Los niveles de angustia aumentan si:
 
  • Existen problemas de salud mental anteriores al brote, como depresión.
  • Se vive en un hogar de bajos recursos o existen barreras idiomáticas.
  • Se sufre discriminación debido a la edad, raza o grupo étnico, discapacidad, o porque se los percibe como posibles agentes de propagación del Covid-19.
Fuente: www.cdc.gov
 
 

10 consejos para manejar el estrés

 
 
1. Modifica tus pensamientos poco adaptativos: descubre cómo te planteas las situaciones. Qué percibes como amenazante, ¿realmente es una amenaza? ¿Puedo controlar esa situación y modificar algún aspecto? ¿Escapa a mi control?
 
2. Busca actividades que te otorguen un estado de relajación (música, deporte, socializar, realizar alguna actividad manual).
 
3. Practica técnicas de relajación, respiración diafragmática, meditación.
 
4. Haz una cosa a la vez.

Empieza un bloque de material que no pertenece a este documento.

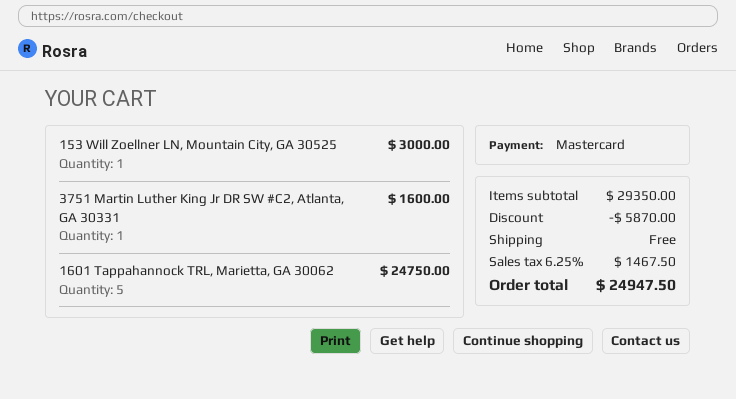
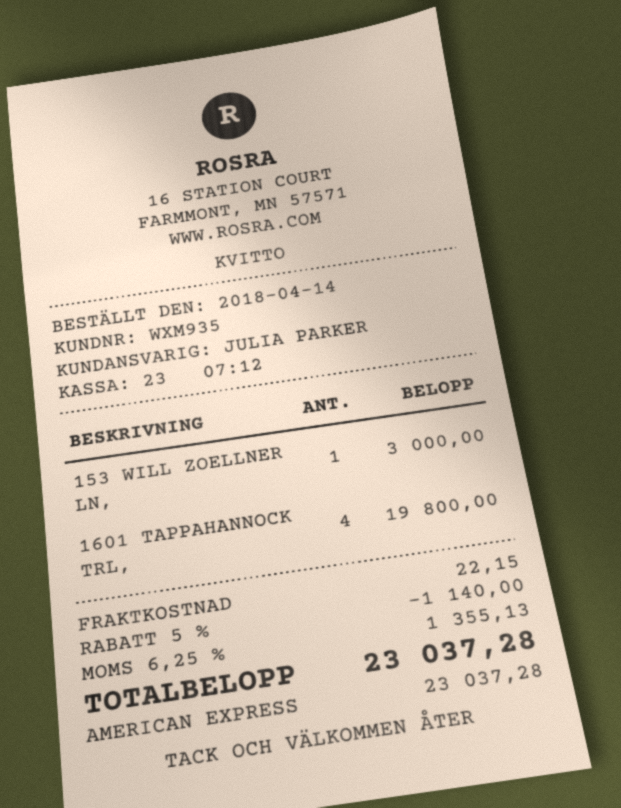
payment method: Mastercard -> American Express
3751 Martin Luther King Jr DR SW #C2, Atlanta, GA 30331: 1 for 1600.00 -> none
1601 Tappahannock TRL, Marietta, GA 30062: 5 for 24750.00 -> 4 for 19800.00
discount: 5870.00 -> 1140.00
shipping: 0.00 -> 22.15
tax: 6.25% = 1467.50 -> 6.25% = 1355.13
total: 24947.50 -> 23037.28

Nuestro cerebro no está preparado para hacer varias cosas al mismo tiempo.
 
5. Practica un deporte. La actividad física aumenta la oxigenación, genera endorfinas -aumentando la sensación de bienestar-, fortalece los músculos y mejora el sistema cardiorrespiratorio.
 
6. No te auto exijas. Discrimina cuáles son las actividades imprescindibles y cuáles son las que puedes postergar.
 
7. Aprende a delegar y pedir ayuda.
 
8. Socializa. Destina un tiempo para compartir con tus seres queridos, para demostrar y recibir afecto, aunque sea de forma virtual. Busca instancias para reír.
 
9. Lleva una alimentación sana.
 
10. Pon atención al sueño. Necesitas dormir bien y eso incluye cantidad de horas y calidad de descanso.